An exact copy of every record below is required, with the pictures left out.

[RECORDS TO USE — start]

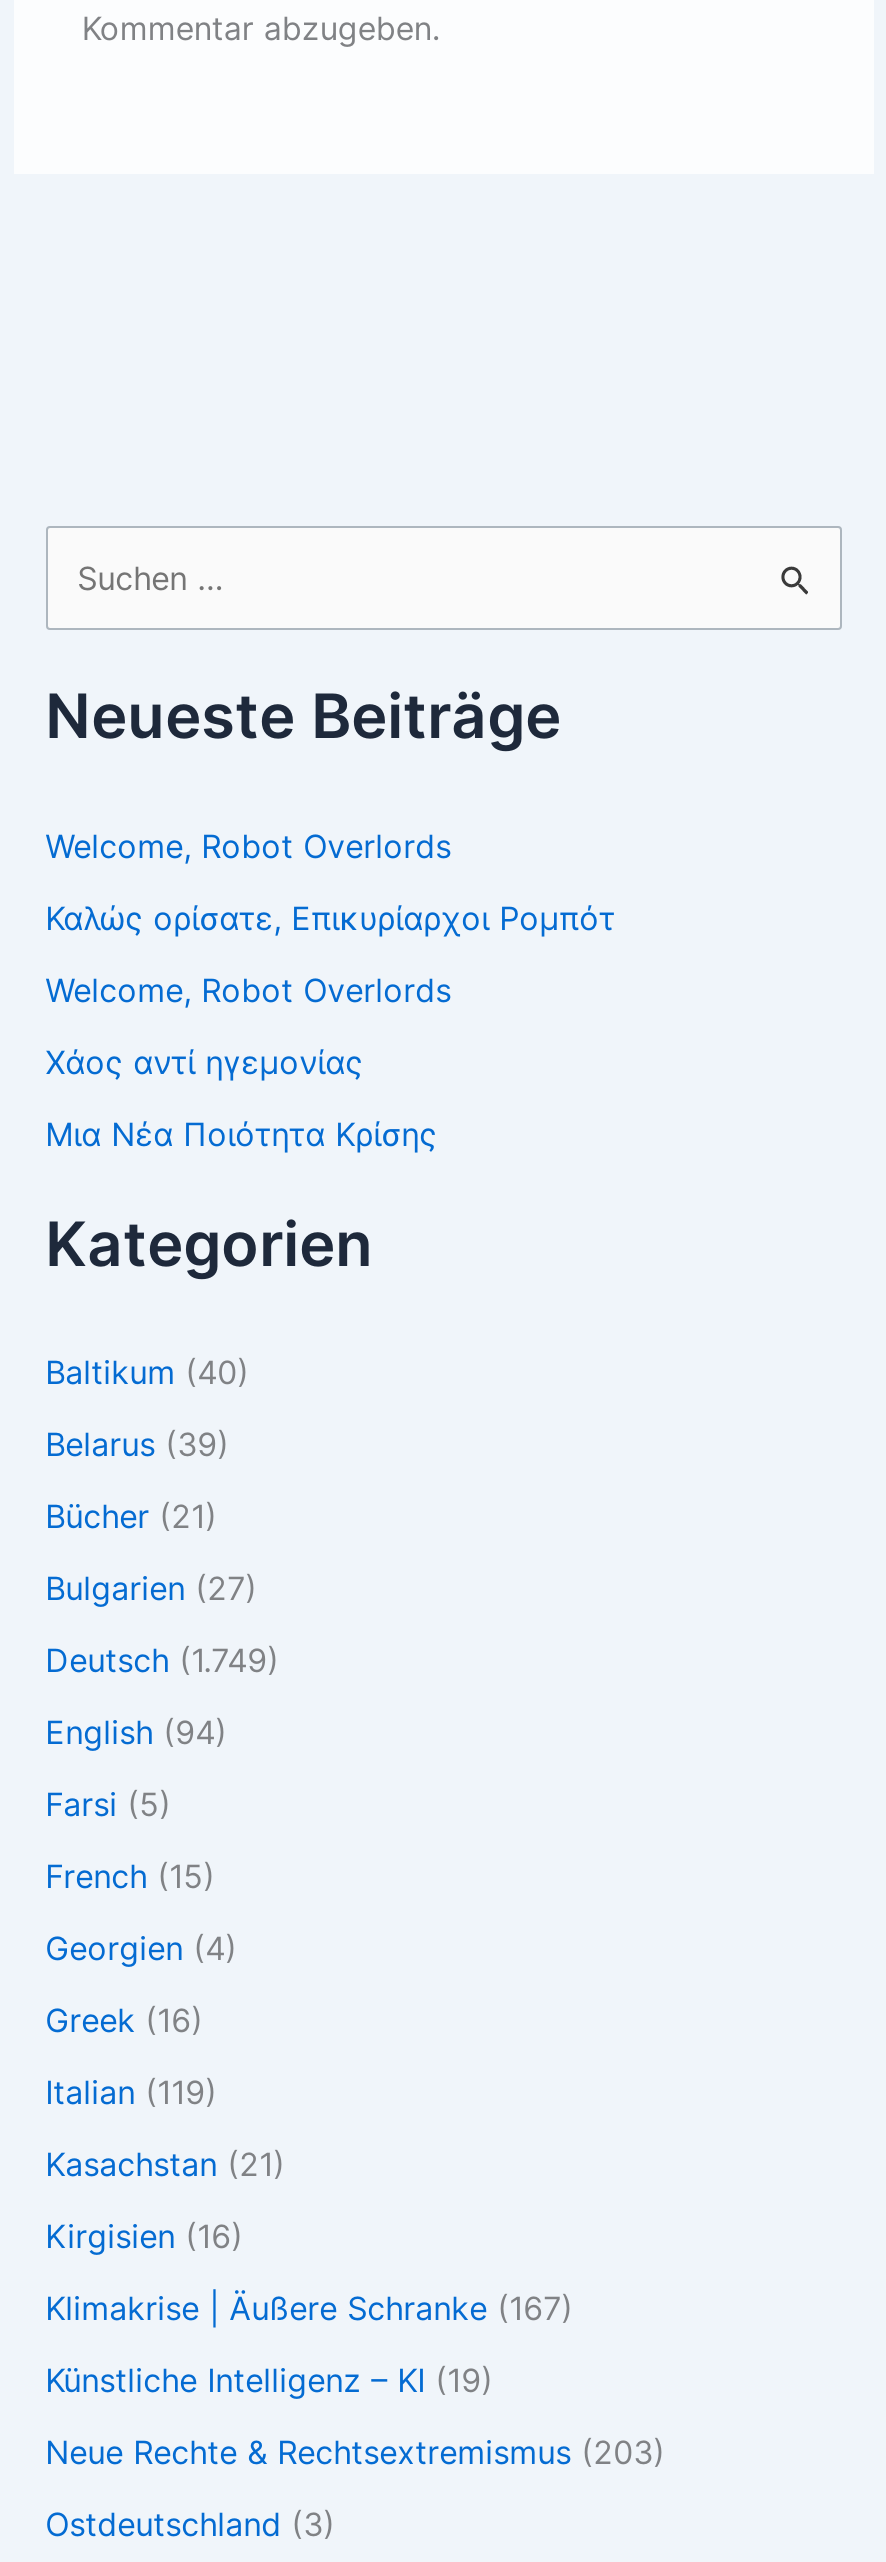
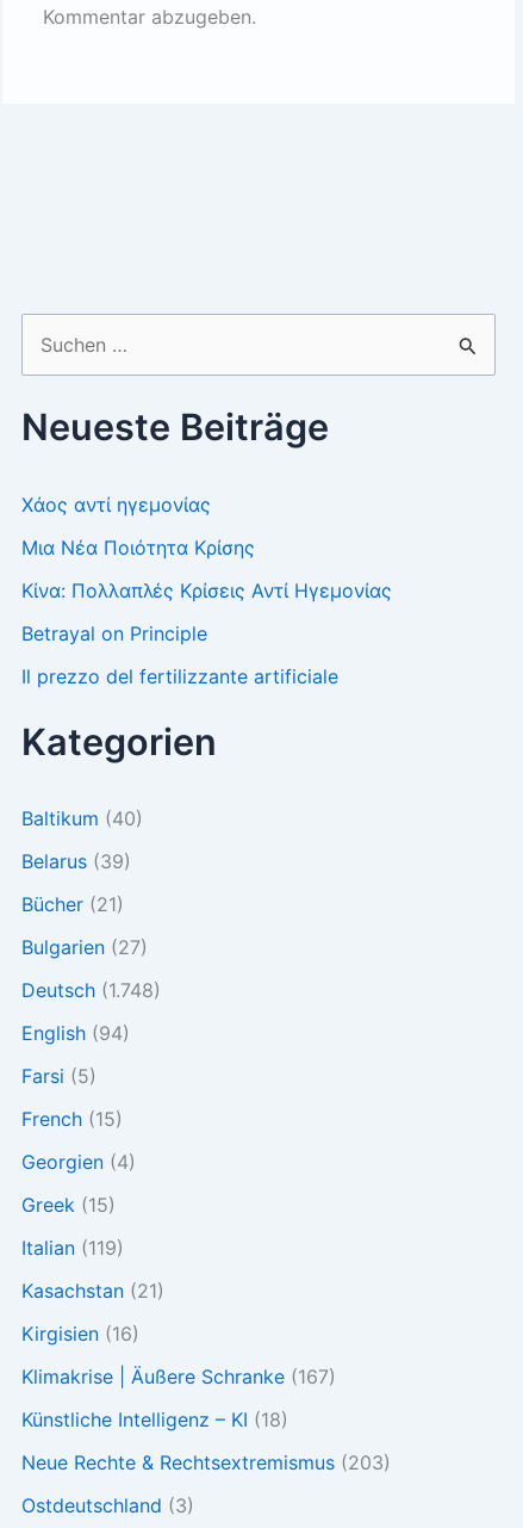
[45,825,615,1009] Welcome, Robot Overlords | Καλώς ορίσατε, Eπικυρίαρχοι Ρομπότ | Welcome, Robot Overlords -> none
moved [45,1041,437,1153] -> [21,492,254,559]: Χάος αντί ηγεμονίας | Μια Νέα Ποιότητα Κρίσης
none -> [21,578,391,688] Κίνα: Πολλαπλές Κρίσεις Αντί Ηγεμονίας | Betrayal on Principle | Il prezzo del fertilizzante artificiale
[45,1640,279,1680] Deutsch (1.749) -> [21,978,160,1002] Deutsch (1.748)
[45,2000,203,2040] Greek (16) -> [21,1193,115,1217] Greek (15)
[45,2360,493,2400] Künstliche Intelligenz – KI (19) -> [21,1408,288,1432] Künstliche Intelligenz – KI (18)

[RECORDS TO USE — finish]

* [TASK SOLUTION]
[45,825,615,1009] Welcome, Robot Overlords | Καλώς ορίσατε, Eπικυρίαρχοι Ρομπότ | Welcome, Robot Overlords -> none
moved [45,1041,437,1153] -> [21,492,254,559]: Χάος αντί ηγεμονίας | Μια Νέα Ποιότητα Κρίσης
none -> [21,578,391,688] Κίνα: Πολλαπλές Κρίσεις Αντί Ηγεμονίας | Betrayal on Principle | Il prezzo del fertilizzante artificiale
[45,1640,279,1680] Deutsch (1.749) -> [21,978,160,1002] Deutsch (1.748)
[45,2000,203,2040] Greek (16) -> [21,1193,115,1217] Greek (15)
[45,2360,493,2400] Künstliche Intelligenz – KI (19) -> [21,1408,288,1432] Künstliche Intelligenz – KI (18)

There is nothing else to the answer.